PROBLEM TO WORK ON → In the listing, some lines may hold the string "family"; report how many do, as a bare number.

GIVEN DATA →
++++++++
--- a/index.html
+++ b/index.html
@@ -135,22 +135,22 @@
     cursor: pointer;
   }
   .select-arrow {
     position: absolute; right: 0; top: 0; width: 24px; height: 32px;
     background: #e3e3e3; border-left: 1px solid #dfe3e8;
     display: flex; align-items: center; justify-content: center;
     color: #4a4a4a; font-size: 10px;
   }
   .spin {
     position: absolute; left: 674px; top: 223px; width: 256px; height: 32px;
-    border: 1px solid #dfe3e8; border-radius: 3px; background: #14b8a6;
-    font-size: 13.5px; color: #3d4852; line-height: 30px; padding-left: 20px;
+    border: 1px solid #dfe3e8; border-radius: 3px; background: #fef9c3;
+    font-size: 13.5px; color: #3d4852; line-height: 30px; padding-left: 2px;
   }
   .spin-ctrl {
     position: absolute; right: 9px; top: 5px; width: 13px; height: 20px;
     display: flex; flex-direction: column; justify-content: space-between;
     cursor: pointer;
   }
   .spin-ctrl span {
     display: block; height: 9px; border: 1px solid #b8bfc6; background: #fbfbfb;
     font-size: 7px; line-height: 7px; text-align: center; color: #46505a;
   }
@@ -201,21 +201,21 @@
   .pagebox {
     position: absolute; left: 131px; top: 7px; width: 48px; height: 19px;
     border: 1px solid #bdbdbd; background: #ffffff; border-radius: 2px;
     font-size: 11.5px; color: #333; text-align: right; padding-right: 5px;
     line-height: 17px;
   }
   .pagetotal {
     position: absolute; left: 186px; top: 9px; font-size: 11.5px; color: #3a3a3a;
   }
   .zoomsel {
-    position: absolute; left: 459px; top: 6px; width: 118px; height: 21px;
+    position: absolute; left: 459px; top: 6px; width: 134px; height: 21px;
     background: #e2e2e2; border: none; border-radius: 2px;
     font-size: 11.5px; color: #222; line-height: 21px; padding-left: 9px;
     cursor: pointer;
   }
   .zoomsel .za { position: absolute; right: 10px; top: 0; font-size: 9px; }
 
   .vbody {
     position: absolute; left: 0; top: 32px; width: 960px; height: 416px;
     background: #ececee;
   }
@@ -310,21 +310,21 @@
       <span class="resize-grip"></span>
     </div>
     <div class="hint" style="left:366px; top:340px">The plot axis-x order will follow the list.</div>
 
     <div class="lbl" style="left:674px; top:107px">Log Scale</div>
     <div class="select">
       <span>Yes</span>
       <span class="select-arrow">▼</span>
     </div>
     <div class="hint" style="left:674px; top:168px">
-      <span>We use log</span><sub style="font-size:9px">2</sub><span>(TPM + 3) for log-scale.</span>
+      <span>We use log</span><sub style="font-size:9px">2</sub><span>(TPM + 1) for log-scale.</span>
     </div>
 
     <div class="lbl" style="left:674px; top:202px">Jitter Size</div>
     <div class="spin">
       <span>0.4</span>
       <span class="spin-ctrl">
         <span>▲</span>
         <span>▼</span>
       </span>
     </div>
++++++++
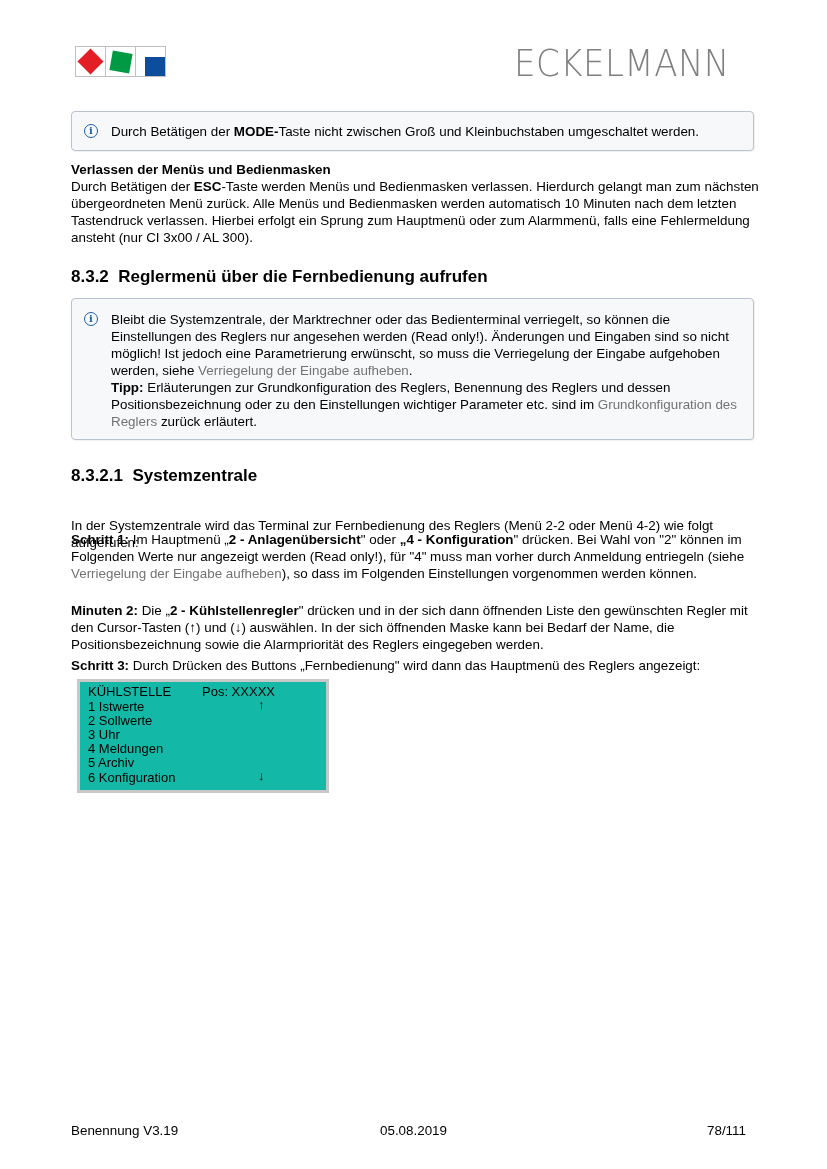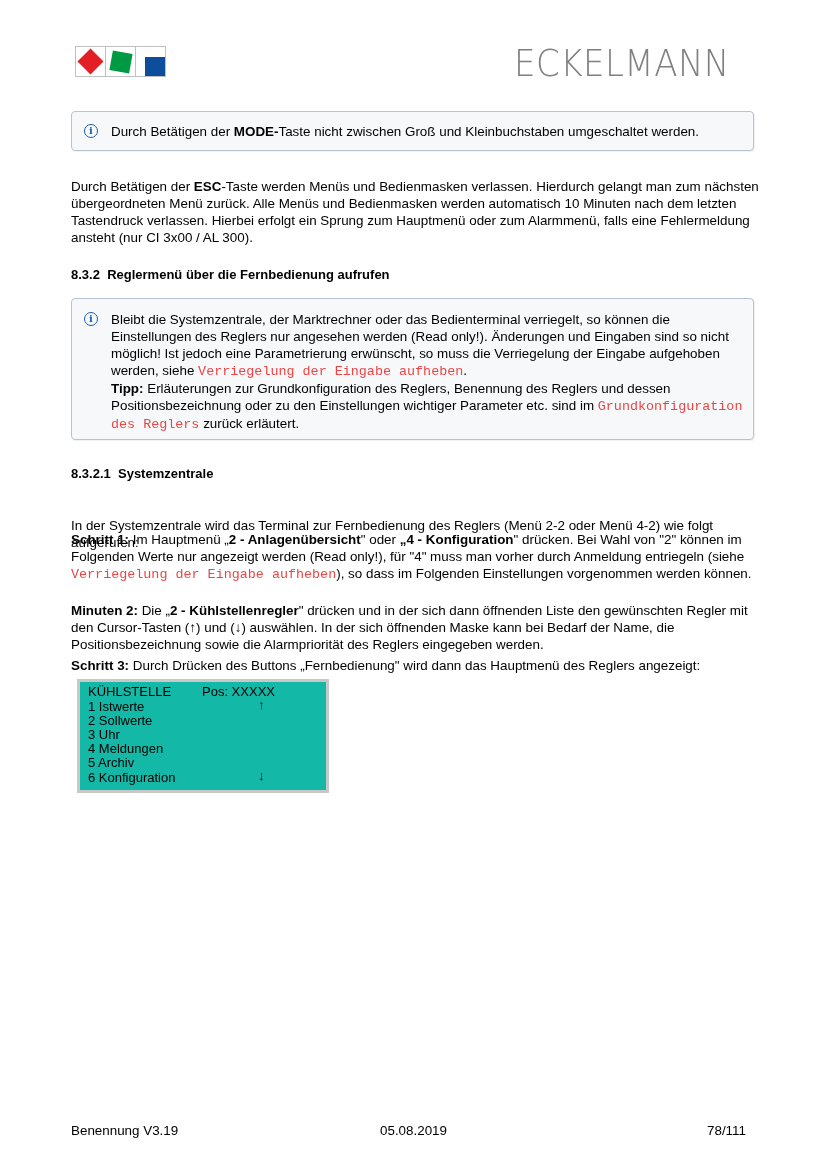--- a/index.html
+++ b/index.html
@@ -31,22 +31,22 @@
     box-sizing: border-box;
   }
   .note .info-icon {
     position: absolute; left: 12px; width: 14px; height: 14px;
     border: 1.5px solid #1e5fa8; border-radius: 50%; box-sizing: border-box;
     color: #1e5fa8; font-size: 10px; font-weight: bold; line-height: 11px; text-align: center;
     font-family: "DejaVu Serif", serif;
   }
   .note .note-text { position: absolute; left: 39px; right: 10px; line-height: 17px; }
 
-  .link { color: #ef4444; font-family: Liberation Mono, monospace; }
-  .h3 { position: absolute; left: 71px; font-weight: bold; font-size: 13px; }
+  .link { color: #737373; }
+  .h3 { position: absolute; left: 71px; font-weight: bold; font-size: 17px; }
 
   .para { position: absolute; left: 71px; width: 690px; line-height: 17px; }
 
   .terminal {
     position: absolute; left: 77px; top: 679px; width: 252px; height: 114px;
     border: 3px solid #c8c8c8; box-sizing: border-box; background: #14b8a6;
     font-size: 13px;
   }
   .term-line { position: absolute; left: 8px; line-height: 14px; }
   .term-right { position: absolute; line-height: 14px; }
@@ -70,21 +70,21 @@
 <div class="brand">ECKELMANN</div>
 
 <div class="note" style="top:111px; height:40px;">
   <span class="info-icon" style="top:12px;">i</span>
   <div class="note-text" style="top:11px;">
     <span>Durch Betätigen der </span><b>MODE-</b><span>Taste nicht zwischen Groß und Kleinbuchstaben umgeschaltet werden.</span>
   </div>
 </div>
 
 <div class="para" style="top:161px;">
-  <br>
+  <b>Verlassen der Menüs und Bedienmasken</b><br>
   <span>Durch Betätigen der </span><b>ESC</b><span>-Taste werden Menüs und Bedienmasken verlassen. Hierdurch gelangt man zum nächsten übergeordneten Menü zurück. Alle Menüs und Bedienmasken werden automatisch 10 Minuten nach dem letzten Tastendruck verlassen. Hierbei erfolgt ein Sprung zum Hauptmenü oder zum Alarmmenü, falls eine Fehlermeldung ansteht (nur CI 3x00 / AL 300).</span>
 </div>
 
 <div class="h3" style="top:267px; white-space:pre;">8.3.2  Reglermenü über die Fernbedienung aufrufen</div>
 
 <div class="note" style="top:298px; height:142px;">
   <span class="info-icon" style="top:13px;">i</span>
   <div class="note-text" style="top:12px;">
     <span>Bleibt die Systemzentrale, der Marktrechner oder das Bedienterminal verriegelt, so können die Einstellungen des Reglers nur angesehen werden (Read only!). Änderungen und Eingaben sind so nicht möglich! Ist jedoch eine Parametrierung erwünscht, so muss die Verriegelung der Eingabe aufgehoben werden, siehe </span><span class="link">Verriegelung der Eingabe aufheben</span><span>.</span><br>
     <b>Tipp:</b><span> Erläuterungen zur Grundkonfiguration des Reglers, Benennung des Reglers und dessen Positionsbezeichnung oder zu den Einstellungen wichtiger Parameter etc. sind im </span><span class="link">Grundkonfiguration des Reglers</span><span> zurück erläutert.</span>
++++++++
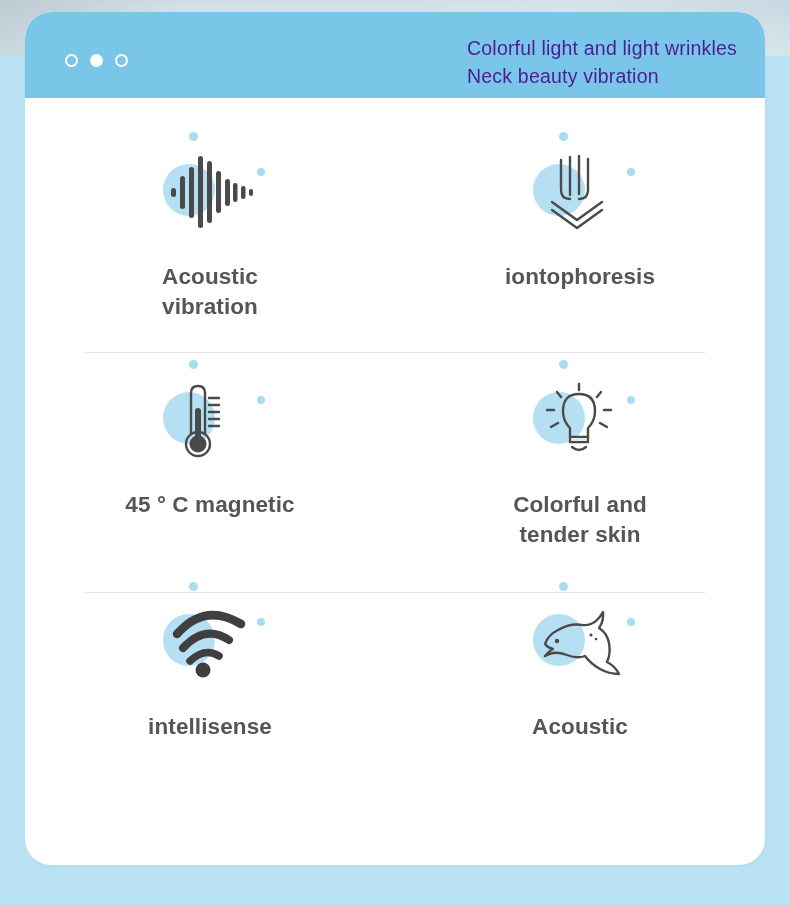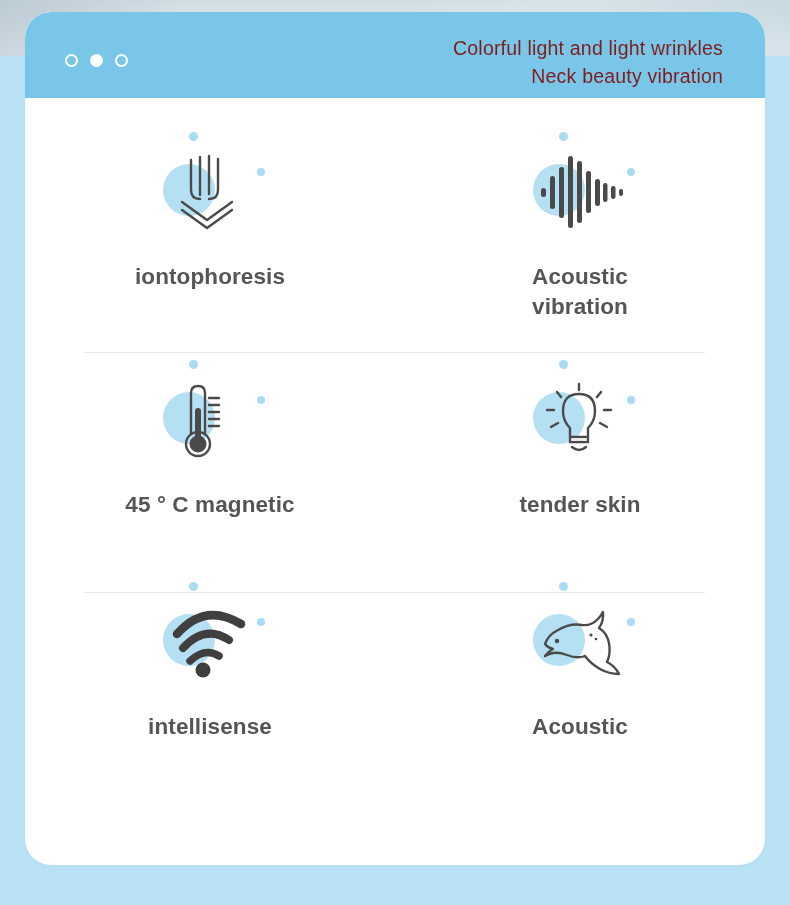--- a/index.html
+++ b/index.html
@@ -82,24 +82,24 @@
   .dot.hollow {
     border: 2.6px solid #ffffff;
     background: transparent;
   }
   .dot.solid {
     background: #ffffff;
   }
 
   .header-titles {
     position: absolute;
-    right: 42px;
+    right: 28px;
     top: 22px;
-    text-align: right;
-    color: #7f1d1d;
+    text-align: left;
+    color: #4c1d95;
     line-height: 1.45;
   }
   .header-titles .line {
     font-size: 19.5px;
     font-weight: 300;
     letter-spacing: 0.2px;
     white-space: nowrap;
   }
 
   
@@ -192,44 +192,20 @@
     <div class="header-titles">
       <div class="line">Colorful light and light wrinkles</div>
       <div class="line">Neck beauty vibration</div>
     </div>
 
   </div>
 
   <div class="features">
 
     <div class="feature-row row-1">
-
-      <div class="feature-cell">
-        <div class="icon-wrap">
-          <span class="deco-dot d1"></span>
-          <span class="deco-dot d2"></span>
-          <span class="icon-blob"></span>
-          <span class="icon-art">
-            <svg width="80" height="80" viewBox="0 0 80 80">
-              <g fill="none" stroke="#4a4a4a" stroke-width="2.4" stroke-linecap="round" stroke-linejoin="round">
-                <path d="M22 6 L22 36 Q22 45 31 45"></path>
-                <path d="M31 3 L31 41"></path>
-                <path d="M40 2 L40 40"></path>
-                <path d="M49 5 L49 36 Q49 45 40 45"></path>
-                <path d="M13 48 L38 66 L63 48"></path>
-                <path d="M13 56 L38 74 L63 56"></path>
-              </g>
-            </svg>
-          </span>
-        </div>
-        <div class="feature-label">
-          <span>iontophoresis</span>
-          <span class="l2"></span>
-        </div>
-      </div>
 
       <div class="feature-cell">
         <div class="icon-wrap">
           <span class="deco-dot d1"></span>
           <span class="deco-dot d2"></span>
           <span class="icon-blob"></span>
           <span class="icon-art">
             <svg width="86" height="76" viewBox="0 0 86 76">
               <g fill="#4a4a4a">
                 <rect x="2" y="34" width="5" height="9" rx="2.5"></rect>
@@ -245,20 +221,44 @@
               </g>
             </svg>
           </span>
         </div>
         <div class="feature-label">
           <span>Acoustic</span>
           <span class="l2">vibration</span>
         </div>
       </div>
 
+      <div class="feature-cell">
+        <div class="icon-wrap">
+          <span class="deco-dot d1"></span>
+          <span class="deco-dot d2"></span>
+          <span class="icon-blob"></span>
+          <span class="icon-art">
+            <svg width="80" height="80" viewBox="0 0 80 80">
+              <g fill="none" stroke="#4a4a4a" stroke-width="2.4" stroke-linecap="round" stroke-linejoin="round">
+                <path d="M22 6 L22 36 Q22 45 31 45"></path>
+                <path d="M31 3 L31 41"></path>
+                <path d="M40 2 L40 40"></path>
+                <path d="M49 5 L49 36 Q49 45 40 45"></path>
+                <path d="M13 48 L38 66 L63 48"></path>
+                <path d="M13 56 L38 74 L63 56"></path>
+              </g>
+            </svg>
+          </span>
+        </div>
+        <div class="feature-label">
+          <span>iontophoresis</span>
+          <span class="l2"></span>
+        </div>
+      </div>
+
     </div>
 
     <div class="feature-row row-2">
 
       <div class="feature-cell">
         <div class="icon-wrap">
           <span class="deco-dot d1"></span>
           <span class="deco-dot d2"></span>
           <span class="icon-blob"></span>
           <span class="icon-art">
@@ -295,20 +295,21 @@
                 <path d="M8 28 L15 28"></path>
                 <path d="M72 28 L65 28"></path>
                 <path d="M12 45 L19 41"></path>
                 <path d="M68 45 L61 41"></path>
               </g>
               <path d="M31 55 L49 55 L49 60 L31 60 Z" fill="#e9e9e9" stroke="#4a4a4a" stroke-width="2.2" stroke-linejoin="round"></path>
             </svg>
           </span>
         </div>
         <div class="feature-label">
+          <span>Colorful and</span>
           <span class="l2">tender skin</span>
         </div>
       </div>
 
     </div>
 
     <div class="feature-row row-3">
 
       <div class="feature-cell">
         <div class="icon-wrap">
++++++++
RESPONSE FOR THIS EXERCISE → 2